Portable B-2 bomber shelters are built ... in parts (officially) unknown
Stars and Stripes January 16, 2003
Now you see them; now you don’t.
Officially, the Air Force won’t confirm its two new high-tech portable B-2 shelters have been erected on Diego Garcia — even though a satellite photo, taken by Imagesat International in November and posted to the GlobalSecurity.org Web site, shows them there.
The Air Force has, however, confirmed that of the five transportable shelters on order, two have been completed.
“You see them taken from space at the GlobalSecurity Web site,” Air Combat Command spokesman Maj. Roger Lawson conceded to Stars and Stripes. “They’re there.”
But based on the most recent word from Air Force headquarters, he said he couldn’t officially confirm where they are.
“We haven’t been issued any new guidance, so we aren’t talking about where we put them,” Lawson said.
The satellite photos show the shelters on the flight line of Diego Garcia, a British-controlled island in the Indian Ocean.
The huge cocoonlike hangar systems will let the B-2 be deployed to forward locations overseas, significantly shortening combat missions, Lt. Col. Myron Majors, commander of the squadron that erected the shelters, said in an Air Force news release posted this week to the service’s Air Force Link.
The Air Force has said it also wants to forward-deploy B-2s to a second location, RAF Fairford in Gloucestershire, England, and possibly a third, Guam.
Basing the aircraft at Diego Garcia would reduce the flight distance to Baghdad, Iraq, for instance, to about 3,300 miles, compared to 6,800 miles if the bombers launched strikes from their U.S. home at Whiteman Air Force Base, Mo. Instead of more than 20 hours one way, a flight to Baghdad would take just five hours.
The deployable shelters create a needed environmentally controlled space for maintenance, said Col. Janet Wolfenbarger, B-2 system program director at Wright-Patterson Air Force Base, Ohio.
They’re aimed at fixing a problem noticed in 1998 when the B-2 passed through Guam. Maintenance crews found a shortage of temperature-controlled space there needed to maintain the aircraft’s Low Observable, or stealth, coatings and materials, Wolfenbarger said in a news release.

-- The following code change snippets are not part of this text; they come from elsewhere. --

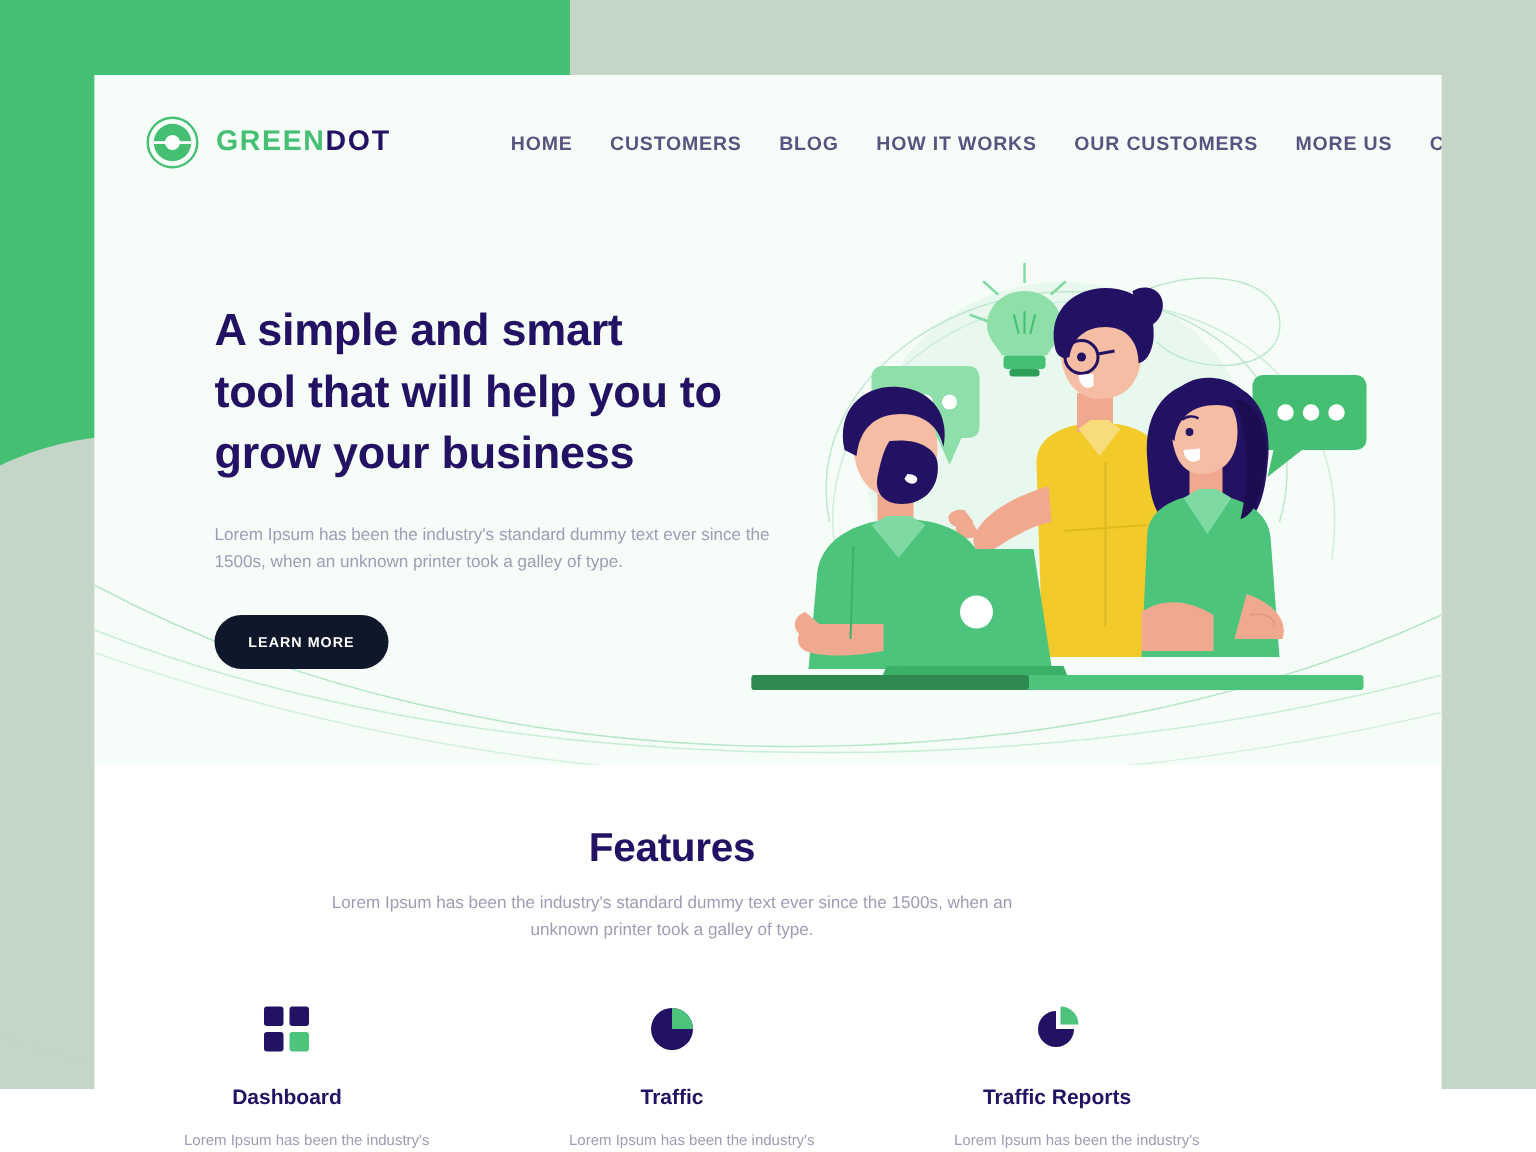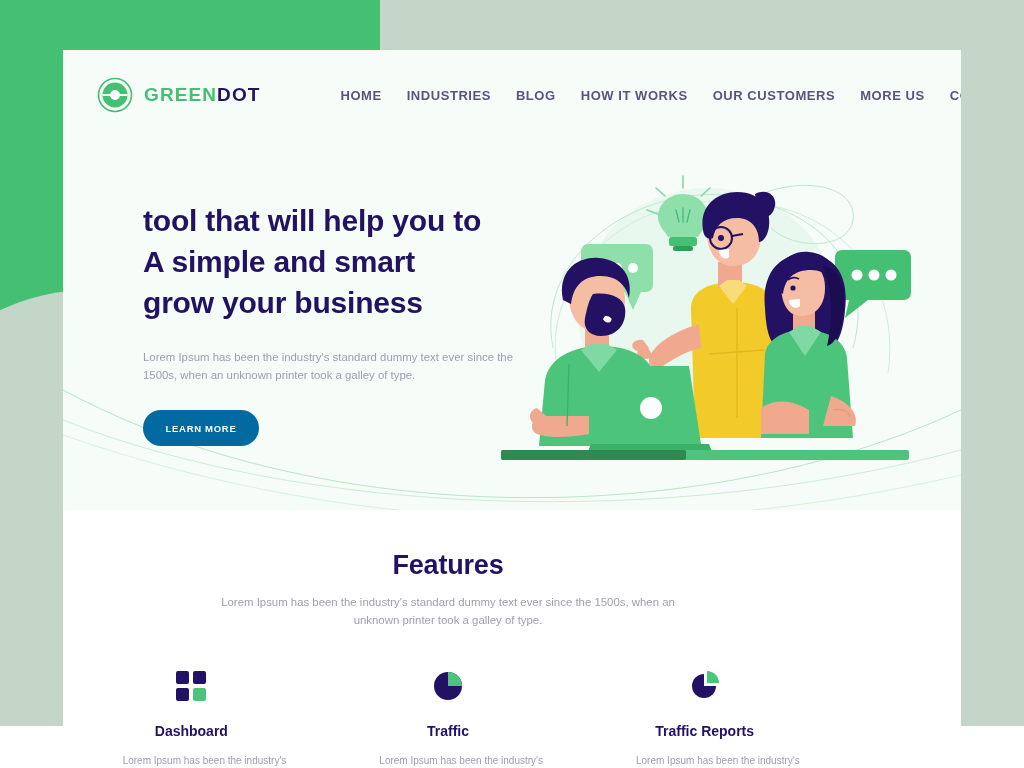--- a/index.html
+++ b/index.html
@@ -138,7 +138,7 @@
 
     <nav class="nav">
       <a href="#">HOME</a>
-      <a href="#">INDUSTRIES</a>
+      <a href="#">CUSTOMERS</a>
       <a href="#">BLOG</a>
       <a href="#">HOW IT WORKS</a>
       <a href="#">OUR CUSTOMERS</a>

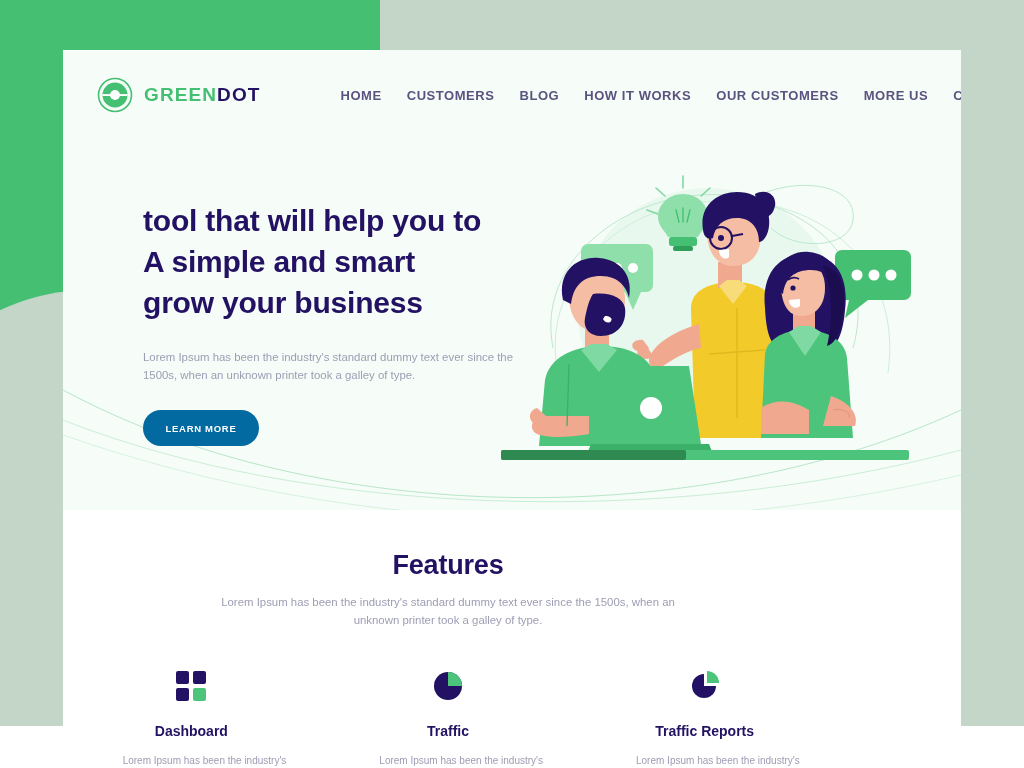--- a/index.html
+++ b/index.html
@@ -150,8 +150,8 @@
 
   <div class="hero-left">
     <h1 class="hero-title">
+      <div>A simple and smart</div>
       <div>tool that will help you to</div>
-      <div>A simple and smart</div>
       <div>grow your business</div>
     </h1>
     <p class="hero-sub">Lorem Ipsum has been the industry's standard dummy text ever since the 1500s, when an unknown printer took a galley of type.</p>

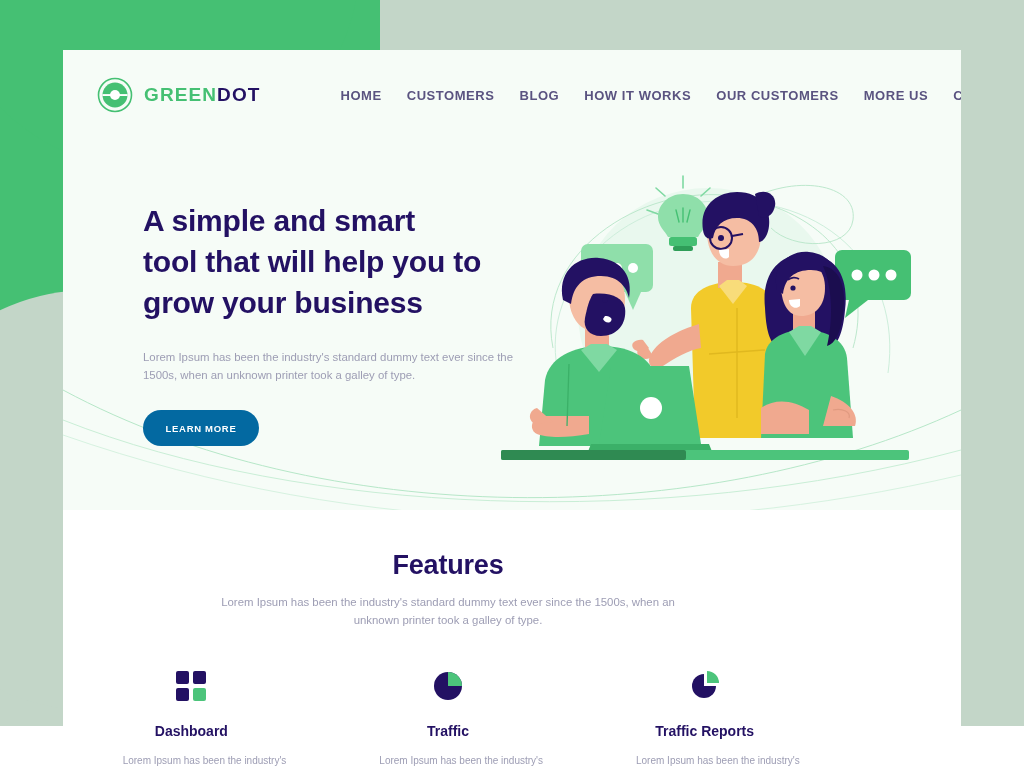--- a/index.html
+++ b/index.html
@@ -70,7 +70,7 @@
     max-width:372px;
   }
   .learn-btn {
-    margin-top:26px; background:#0369a1; color:#fff; border:none;
+    margin-top:26px; background:#0f172a; color:#fff; border:none;
     border-radius:20px; width:116px; height:36px;
     font-size:9.5px; font-weight:bold; letter-spacing:0.7px;
     font-family:"Liberation Sans", sans-serif; cursor:pointer;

Air Force specifications called for shelters measuring 55 feet high and 250 feet wide. Components can be delivered by 29 C-130 Hercules cargo aircraft.
The shelters can withstand high and low temperature extremes, are air-conditioned and can sustain 110-mph winds. They are built by American Spaceframe Fabricators Inc. of Crystal River, Fla.
Hangars can be taken apart for shipping by boat or plane, and provide more lighting, space and environmental controls than the existing permanent Air Force docks, according to literature posted to the company’s Web site.
“Acquisition cost for five B-2 Shelter Systems with environmental control systems is $21.3 million,” said Air Force spokeswoman Gloria Cales.
She said the five hangars on order consist of the test model, which has been upgraded to equal the final version being used in the field, plus four production-model shelters.
Twenty members of the 49th Materiel Maintenance Squadron from Holloman Air Force Base, N.M., spent more than 70 days at a deployed location working 12-hour shifts to erect the portable shelters.
Dispatching the Missouri-based aircraft to Diego Garcia or Britain would mark the first time the $2 billion bomber is being based overseas.
B-2s from Whiteman’s 509th Bomb Wing flew three days of missions soon after Operation Enduring Freedom began in 2001.
They undertook 44-hour missions that included bombing of targets in Afghanistan, then recovered at Diego Garcia. There the inbound crew left the plane, the bomber was refueled, and a fresh crew flew the aircraft directly back to Whiteman.
During an interview with Stars and Stripes in September, Air Force Chief of Staff John P. Jumper said: “There’s never been a prohibition on basing these planes outside the U.S.”
He added that the service plans to house the B-2 in the portable shelter “to get it closer to the fight.”
Pat Dickson contributed to this report.